The keynote speakers were Japanese ambassador to Ethiopia, His Excellency ambassador Daisuke Matsunaga and Prof. Kenichi Ohno from GRIPS. They started their remark by recalling Ethiopia’s development programs and her achievement of fast economic growth. They reflected on similar viewpoints that Ethiopia has made great growth progress so far and had great potential for economic development but her productivity level is much lower compared to countries such as Cambodia, Vietnam, Tanzania, and Myanmar. The ambassador has reflected on the basic findings and facts of the report book, particularly he highlighted the ten uncovered facts as well as the ten policy recommendation presented in the report for the enhancement of Ethiopia’s manufacturing productivity level.  

It was learned from the organizers of the workshop that this research report is the first scientific and comprehensive study on Ethiopia’s productivity performance.

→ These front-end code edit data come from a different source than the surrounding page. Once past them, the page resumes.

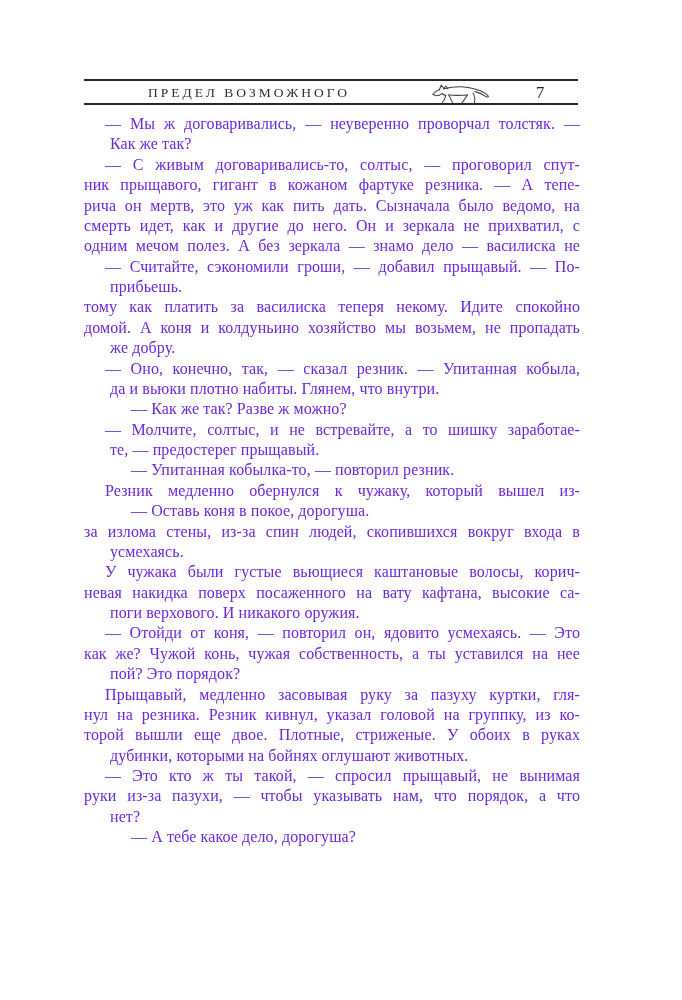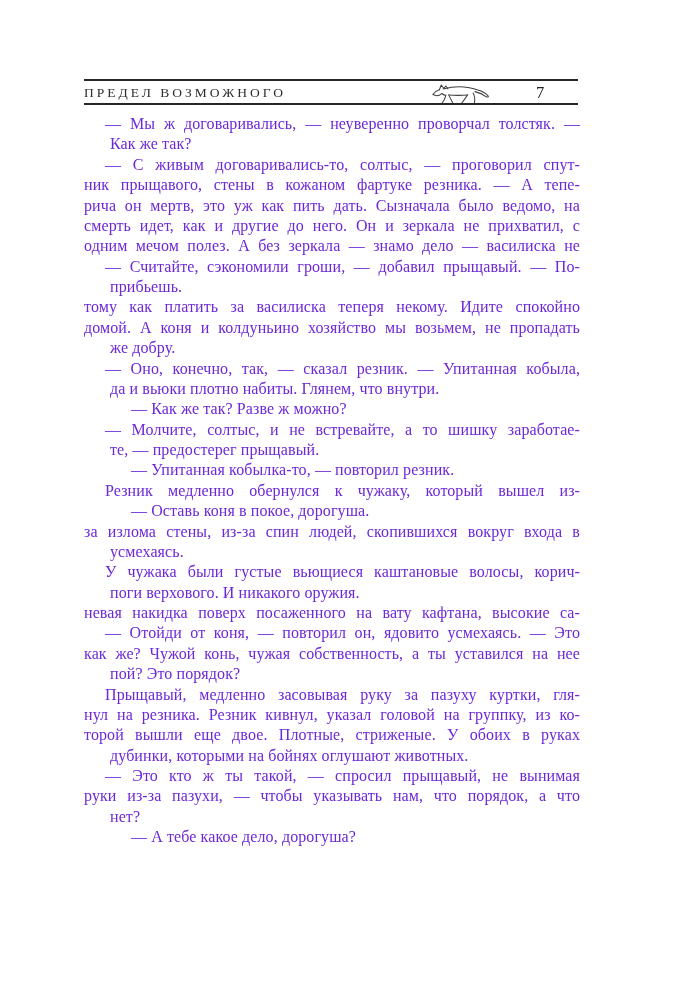"ПРЕДЕЛ ВОЗМОЖНОГО" .running-title { text-align: left -> center }
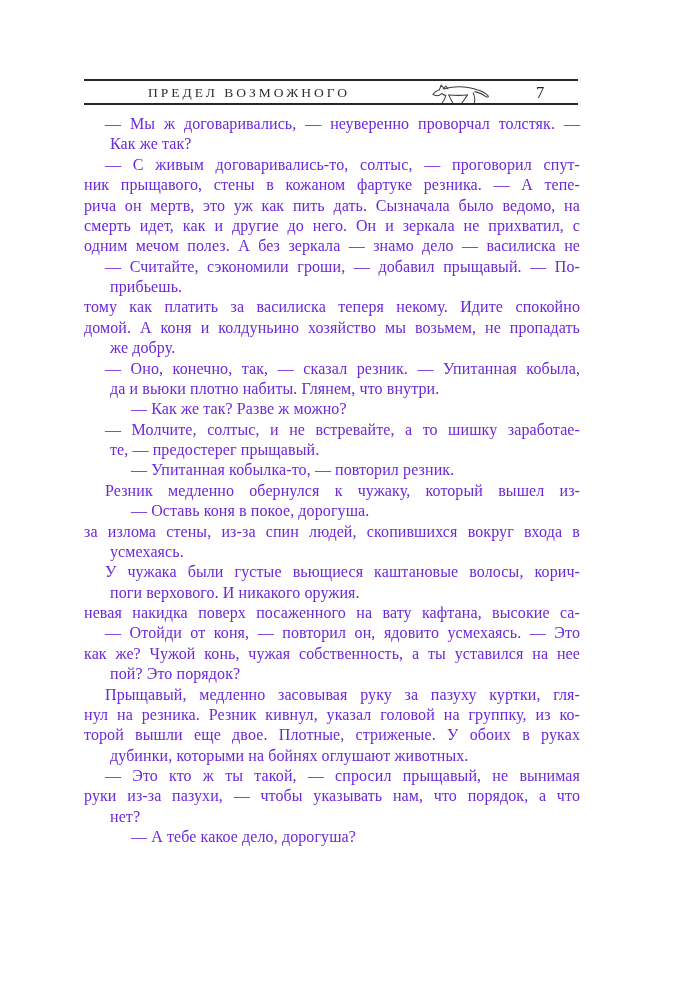"ник прыщавого, стены в кожаном" div.line { text: стены -> гигант }
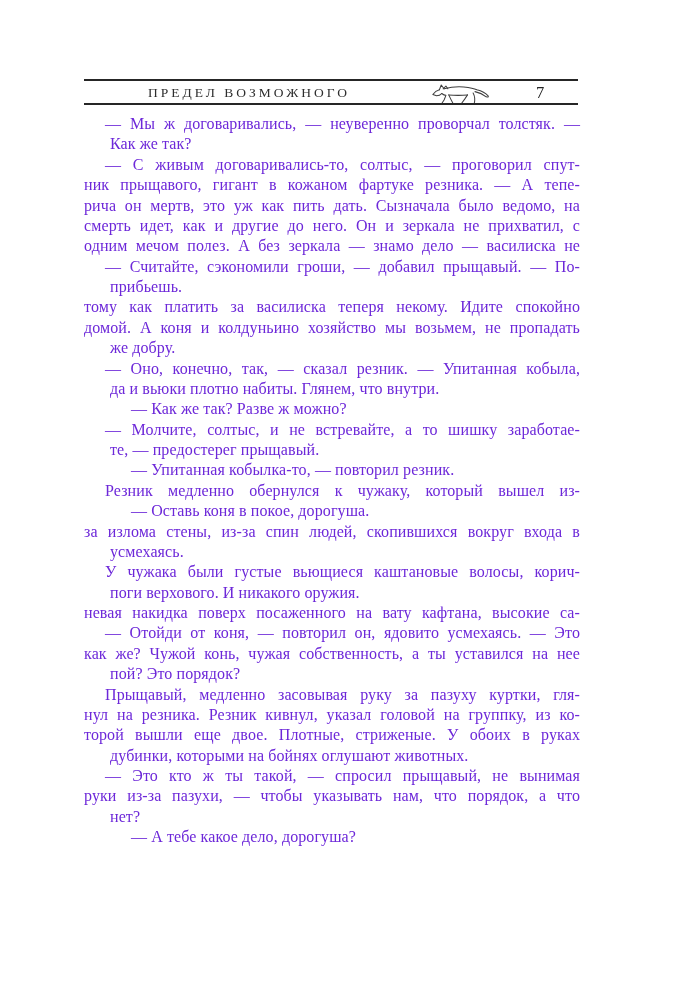"поги верхового. И никакого оружия." div.line { order: before "невая накидка поверх посаженного на" -> after "невая накидка поверх посаженного на" }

The research team has been conducting a rigorous survey on the productivity level of workers at garment plants of Hawassa, Bole Lemi and Mekele since 2018.  It was stated in the report book that the factory workers have sufficient education and quick learning curve but lack industrial work discipline and motivation, unhappy due to low wage and high rate of staff attrition.

According to the findings of the report presented by Dr. Kidanemariam Berihe, Lead Researcher at PSI and the leading author of the report, Ethiopia’s overall labor productivity grew at an annual rate of 5% during the last one and  half decades. The presented data and figures indicate that Ethiopia’s productivity level is far below latecomer competitors such as Vietnam, Cambodia, Tanzania and Myanmar. According to the authors, the service sector stands out in terms of high labor productivity while manufacturing and agriculture lag far behind. The authors further reported that Ethiopia’s manufacturing labor cost per employee grew at 10.3% per year when manufacturing labor productivity grew only at 5% per year. The authors have recommended their advice that labor productivity and wage must rise in tandem for sound development.

It was stated in the research report that low-income countries such as Ethiopia should reinforce productivity in manufacturing followed by service sector as it is a natural development process to arrive at a level of middle-income economy. Otherwise, the study report cautions, Ethiopia will witness a symptom of middle-income traps and may face the future risk of ‘premature de-industrialization’.

There was a discussion session in which questions, views and comments were raised by the workshop participants. Each question and comments were addressed by the presenters and authors of the research report.

Finally, the workshop was wound up by the closing speech of HE Dr. Yohannes Ayalew.